- Work instructions
The answer must consist of every line from the data that holds the string "txtinput".

- Record extracts
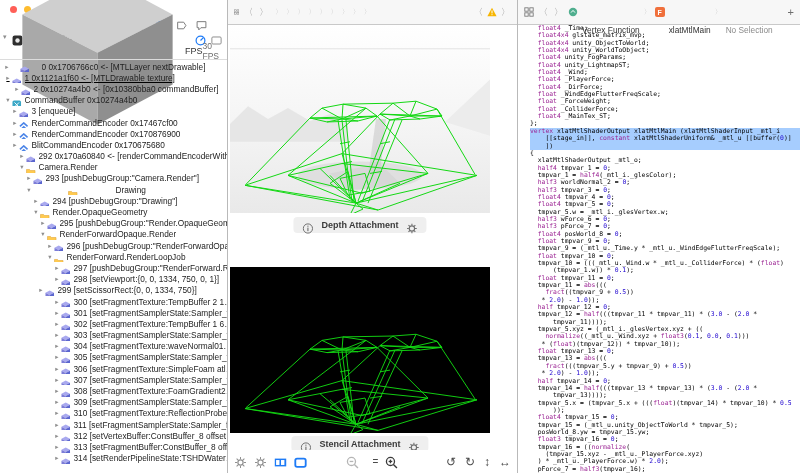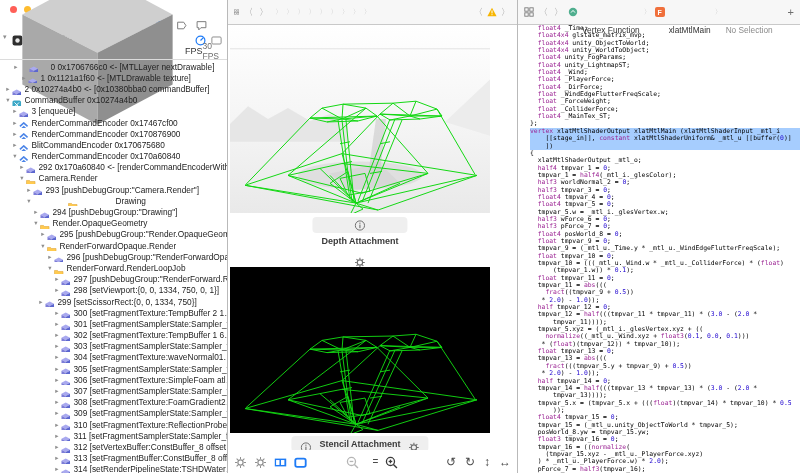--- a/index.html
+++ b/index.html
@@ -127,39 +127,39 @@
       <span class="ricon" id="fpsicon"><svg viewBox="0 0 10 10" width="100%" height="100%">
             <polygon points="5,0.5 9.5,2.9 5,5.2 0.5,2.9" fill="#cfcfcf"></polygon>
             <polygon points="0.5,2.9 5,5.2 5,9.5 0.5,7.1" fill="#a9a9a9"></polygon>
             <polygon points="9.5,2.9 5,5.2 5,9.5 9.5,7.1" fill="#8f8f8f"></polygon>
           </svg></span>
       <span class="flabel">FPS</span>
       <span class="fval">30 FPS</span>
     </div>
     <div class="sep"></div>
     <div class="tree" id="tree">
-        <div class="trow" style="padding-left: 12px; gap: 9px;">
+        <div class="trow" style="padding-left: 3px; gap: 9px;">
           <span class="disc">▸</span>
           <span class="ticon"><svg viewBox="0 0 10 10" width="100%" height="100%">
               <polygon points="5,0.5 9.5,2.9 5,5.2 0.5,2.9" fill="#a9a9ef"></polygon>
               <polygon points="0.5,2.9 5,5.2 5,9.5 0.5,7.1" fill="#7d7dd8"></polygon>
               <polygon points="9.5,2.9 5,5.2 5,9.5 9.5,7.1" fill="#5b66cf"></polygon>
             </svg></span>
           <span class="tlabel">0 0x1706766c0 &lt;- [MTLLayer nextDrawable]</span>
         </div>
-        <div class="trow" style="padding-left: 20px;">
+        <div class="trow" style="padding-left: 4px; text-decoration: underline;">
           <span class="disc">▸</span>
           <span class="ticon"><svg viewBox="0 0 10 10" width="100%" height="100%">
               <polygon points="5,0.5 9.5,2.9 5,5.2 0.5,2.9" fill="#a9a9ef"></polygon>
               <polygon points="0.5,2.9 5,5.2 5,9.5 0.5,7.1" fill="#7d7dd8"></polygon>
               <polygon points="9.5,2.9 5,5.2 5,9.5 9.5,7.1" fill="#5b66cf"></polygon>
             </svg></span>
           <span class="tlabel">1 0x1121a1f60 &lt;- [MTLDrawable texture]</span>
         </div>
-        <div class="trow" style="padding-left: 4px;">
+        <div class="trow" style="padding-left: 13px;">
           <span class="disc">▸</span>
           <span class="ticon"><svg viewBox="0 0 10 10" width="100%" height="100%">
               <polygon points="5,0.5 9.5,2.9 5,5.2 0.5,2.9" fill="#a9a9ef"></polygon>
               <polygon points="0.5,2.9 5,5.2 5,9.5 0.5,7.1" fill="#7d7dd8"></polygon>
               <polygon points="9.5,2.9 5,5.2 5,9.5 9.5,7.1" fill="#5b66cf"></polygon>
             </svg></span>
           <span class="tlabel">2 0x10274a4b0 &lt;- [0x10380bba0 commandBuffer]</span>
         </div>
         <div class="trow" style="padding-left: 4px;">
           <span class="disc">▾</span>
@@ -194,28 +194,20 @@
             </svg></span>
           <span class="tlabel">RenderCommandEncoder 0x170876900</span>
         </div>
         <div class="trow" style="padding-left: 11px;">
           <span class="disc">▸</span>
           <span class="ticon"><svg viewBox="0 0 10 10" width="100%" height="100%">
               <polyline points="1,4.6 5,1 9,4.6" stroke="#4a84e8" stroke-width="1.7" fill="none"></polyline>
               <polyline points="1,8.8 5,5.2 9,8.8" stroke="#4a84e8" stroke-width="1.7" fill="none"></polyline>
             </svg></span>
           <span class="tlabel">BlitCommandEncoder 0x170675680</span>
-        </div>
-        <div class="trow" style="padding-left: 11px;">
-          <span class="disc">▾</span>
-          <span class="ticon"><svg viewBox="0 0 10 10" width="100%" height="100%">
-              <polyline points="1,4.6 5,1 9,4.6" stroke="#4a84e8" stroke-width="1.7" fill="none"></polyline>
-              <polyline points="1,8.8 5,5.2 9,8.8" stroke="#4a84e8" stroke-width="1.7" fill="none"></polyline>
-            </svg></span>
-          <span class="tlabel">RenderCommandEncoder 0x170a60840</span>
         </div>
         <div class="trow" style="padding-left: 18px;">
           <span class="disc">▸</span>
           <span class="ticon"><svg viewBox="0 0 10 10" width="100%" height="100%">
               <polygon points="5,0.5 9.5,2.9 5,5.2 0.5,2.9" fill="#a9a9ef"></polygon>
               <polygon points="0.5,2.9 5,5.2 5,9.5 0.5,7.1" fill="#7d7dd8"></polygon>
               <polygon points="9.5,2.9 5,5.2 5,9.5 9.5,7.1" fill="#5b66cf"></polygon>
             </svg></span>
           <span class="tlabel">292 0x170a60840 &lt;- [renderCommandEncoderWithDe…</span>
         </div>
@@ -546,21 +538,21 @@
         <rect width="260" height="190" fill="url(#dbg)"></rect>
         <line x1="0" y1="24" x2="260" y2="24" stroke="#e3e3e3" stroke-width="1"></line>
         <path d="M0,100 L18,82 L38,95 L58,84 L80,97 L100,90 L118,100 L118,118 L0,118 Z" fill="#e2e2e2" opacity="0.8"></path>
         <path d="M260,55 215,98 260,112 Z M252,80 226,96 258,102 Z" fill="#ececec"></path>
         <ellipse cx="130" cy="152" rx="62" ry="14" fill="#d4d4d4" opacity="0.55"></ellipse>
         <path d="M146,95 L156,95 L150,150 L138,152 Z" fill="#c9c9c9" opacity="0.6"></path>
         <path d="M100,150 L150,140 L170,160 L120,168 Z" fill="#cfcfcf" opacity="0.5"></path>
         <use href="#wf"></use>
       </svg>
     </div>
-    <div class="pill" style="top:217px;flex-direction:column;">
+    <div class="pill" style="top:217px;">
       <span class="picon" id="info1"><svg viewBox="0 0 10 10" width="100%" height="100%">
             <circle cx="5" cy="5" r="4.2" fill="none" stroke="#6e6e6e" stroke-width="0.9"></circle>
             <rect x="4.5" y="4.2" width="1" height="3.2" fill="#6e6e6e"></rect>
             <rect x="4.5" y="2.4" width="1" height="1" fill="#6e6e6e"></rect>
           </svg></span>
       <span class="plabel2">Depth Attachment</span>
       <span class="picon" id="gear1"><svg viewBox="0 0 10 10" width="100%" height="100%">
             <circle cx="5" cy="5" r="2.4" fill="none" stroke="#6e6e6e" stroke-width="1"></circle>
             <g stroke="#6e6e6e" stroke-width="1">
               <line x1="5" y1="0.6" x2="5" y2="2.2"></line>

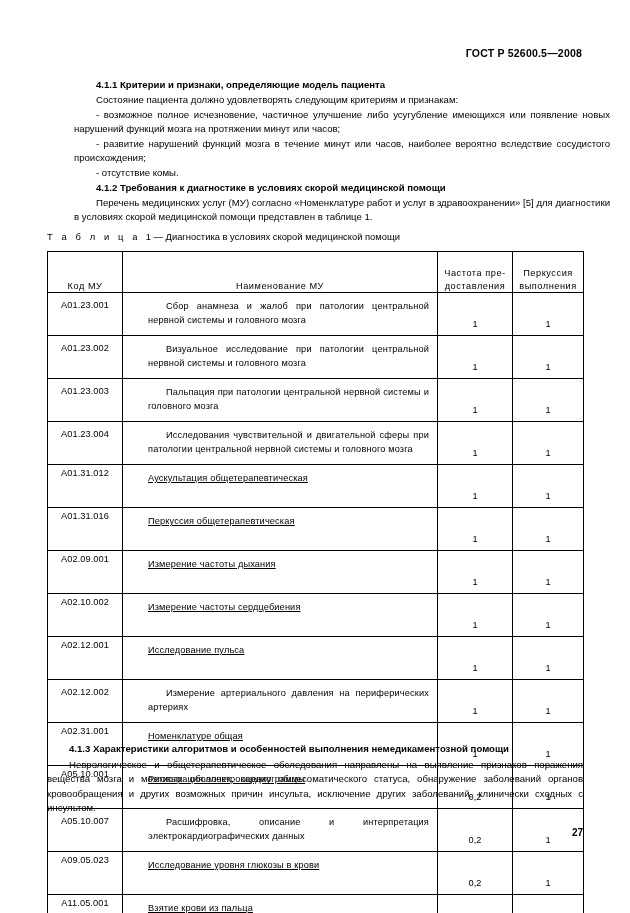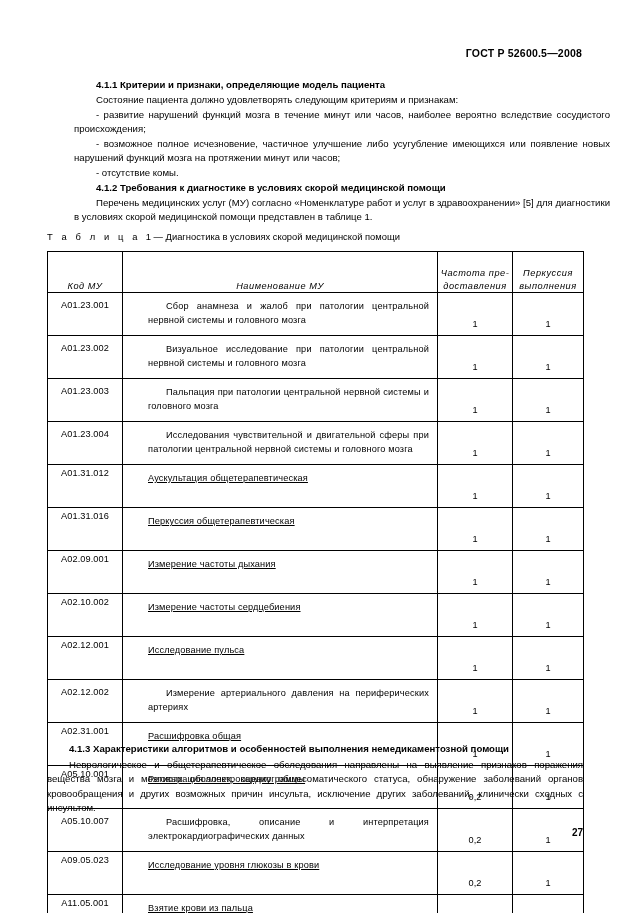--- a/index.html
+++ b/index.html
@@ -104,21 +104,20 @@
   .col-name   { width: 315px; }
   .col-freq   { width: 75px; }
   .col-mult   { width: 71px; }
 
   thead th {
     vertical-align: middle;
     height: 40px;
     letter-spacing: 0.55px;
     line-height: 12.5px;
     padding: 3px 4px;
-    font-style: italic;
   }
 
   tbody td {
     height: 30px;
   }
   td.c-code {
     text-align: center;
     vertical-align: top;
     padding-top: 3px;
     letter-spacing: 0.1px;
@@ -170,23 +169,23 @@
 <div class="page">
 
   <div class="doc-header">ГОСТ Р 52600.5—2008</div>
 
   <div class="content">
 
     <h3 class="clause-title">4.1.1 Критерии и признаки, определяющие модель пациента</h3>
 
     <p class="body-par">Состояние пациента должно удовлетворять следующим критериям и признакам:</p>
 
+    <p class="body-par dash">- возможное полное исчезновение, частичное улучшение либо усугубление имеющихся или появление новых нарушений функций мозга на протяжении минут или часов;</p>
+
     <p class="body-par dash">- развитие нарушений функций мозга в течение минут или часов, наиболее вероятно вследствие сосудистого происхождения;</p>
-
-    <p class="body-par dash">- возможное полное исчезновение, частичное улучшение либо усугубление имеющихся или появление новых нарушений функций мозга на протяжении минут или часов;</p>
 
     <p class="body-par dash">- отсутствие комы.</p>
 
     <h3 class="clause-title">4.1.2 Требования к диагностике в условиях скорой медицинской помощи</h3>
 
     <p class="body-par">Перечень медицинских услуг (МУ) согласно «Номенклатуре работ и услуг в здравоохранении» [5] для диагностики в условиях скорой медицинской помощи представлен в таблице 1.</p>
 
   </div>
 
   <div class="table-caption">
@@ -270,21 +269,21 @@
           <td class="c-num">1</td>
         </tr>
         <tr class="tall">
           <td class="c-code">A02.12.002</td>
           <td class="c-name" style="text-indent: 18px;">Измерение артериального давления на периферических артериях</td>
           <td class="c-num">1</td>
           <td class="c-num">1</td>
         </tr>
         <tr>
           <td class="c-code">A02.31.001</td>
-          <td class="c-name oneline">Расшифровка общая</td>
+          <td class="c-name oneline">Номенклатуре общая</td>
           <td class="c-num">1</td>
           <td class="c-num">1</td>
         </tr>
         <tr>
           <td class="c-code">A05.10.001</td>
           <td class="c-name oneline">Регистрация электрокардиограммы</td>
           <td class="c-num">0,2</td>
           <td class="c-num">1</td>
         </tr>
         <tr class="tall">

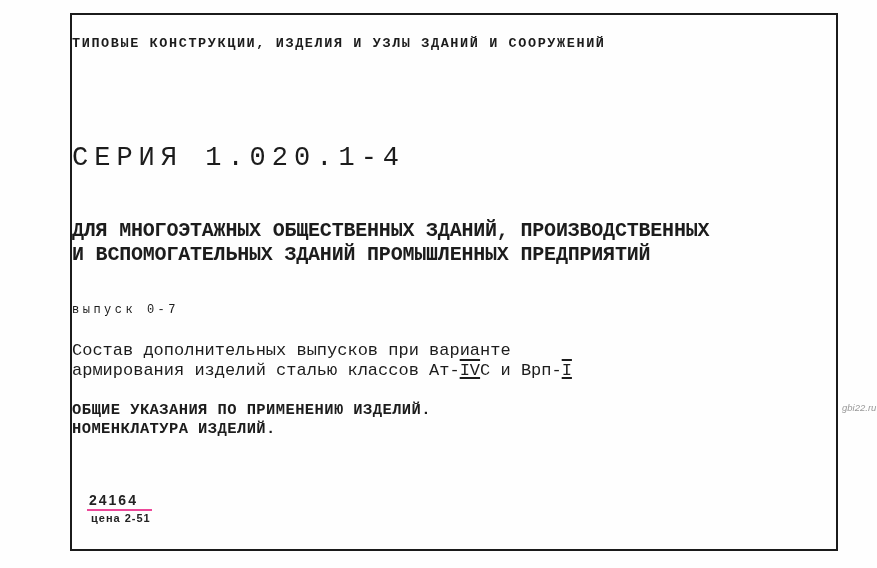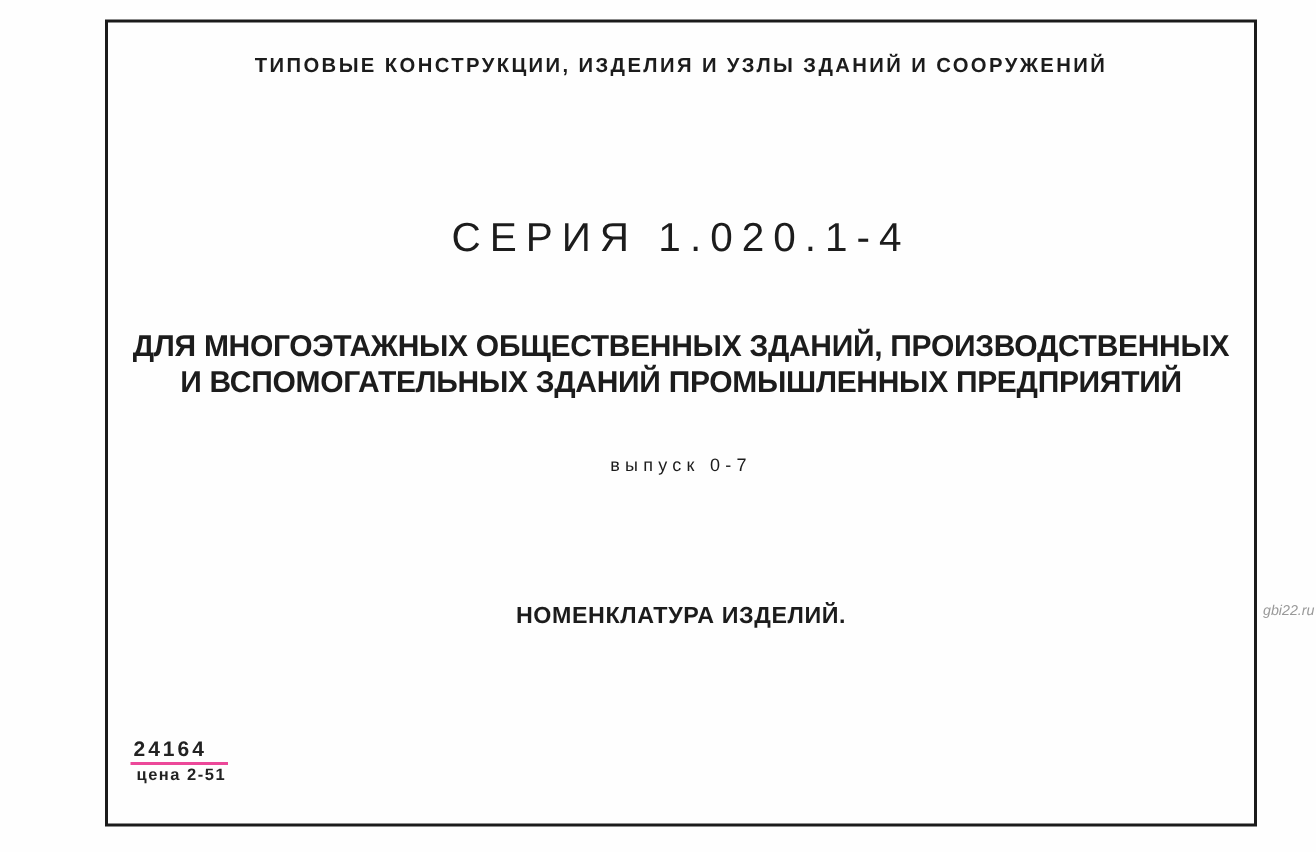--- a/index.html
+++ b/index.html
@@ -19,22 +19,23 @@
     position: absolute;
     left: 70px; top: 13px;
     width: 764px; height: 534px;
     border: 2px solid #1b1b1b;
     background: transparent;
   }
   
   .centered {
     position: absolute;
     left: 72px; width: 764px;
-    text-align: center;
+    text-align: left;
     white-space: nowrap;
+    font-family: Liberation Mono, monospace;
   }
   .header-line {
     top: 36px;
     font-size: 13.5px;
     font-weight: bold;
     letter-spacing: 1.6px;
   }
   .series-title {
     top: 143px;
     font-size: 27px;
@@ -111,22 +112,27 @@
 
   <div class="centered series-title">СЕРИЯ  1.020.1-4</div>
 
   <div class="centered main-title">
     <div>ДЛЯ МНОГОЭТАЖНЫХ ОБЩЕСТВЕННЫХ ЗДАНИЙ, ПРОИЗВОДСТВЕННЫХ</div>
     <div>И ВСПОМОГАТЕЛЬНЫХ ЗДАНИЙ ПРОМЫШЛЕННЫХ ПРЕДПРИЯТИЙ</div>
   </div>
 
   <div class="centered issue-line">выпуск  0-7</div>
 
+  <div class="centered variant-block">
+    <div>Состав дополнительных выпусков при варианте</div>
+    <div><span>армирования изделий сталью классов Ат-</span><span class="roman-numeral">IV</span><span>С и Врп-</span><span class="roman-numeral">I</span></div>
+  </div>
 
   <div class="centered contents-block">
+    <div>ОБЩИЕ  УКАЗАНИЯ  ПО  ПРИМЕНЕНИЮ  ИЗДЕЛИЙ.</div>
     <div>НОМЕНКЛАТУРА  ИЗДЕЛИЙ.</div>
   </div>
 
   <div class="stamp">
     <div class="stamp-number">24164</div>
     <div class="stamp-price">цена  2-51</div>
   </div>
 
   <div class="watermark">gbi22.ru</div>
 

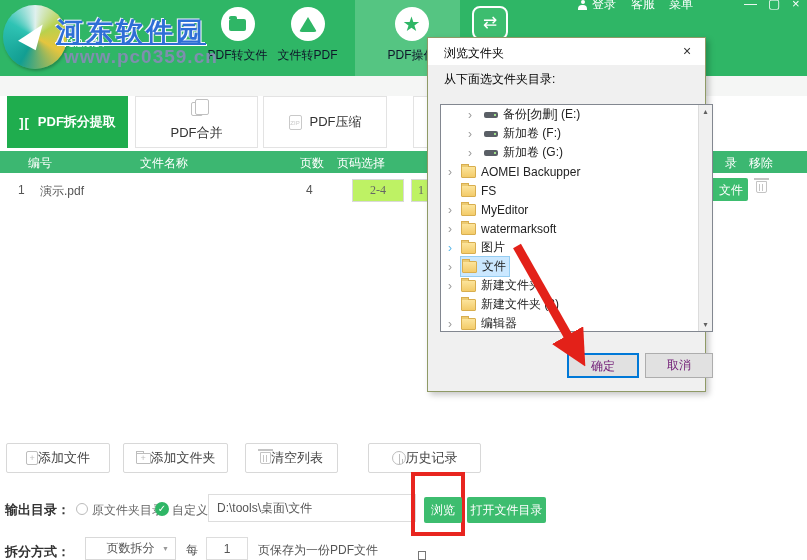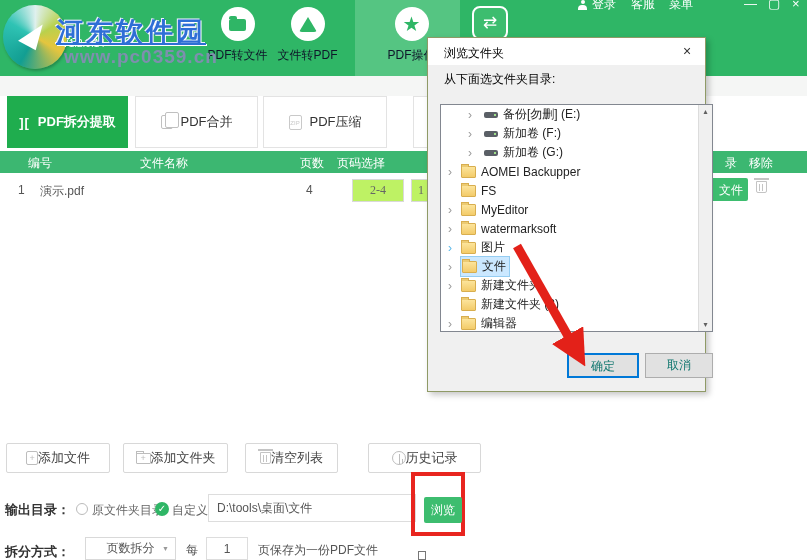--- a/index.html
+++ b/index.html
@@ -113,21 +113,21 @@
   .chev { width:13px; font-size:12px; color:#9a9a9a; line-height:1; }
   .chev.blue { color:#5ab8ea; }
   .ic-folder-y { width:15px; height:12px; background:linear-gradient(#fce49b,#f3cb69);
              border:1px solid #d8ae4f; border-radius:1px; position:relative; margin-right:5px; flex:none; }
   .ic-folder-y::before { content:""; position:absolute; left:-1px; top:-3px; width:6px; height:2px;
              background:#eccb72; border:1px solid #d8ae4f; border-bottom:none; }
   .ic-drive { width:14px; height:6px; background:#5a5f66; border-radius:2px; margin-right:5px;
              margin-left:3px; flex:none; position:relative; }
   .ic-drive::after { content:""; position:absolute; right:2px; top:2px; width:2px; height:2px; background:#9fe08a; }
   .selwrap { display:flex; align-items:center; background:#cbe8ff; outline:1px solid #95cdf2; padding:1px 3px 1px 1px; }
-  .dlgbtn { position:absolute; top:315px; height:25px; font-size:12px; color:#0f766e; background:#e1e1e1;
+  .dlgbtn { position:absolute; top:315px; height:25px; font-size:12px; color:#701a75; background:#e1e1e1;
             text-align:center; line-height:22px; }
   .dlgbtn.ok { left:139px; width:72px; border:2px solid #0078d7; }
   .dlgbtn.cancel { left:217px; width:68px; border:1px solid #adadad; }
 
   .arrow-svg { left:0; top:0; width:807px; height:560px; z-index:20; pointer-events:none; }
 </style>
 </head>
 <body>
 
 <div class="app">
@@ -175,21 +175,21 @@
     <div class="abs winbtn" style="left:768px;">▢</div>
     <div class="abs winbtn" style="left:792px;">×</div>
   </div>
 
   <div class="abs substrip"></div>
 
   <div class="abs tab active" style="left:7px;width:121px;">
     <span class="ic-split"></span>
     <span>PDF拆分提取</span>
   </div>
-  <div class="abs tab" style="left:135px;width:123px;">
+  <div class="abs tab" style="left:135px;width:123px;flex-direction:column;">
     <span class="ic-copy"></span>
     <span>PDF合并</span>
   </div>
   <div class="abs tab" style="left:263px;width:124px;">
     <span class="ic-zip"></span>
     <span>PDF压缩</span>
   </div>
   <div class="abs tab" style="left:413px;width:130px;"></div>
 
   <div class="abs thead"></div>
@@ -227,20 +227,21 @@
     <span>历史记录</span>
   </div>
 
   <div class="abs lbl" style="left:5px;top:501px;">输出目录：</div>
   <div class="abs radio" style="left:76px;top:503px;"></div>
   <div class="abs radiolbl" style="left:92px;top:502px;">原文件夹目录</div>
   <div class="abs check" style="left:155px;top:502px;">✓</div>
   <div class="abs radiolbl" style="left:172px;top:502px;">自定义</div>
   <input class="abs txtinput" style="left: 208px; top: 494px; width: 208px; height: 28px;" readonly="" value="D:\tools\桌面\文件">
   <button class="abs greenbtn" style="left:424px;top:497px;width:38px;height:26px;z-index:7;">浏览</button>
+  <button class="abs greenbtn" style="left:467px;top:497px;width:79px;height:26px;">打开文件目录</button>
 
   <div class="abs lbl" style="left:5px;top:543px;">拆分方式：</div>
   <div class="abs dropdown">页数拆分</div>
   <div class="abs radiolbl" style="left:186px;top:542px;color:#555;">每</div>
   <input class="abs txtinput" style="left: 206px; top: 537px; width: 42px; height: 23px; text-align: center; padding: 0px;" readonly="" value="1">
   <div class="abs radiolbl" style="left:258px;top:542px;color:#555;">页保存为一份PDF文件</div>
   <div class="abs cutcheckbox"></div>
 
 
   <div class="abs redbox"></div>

- Task answer
   <input class="abs txtinput" style="left: 208px; top: 494px; width: 208px; height: 28px;" readonly="" value="D:\tools\桌面\文件">
   <input class="abs txtinput" style="left: 206px; top: 537px; width: 42px; height: 23px; text-align: center; padding: 0px;" readonly="" value="1">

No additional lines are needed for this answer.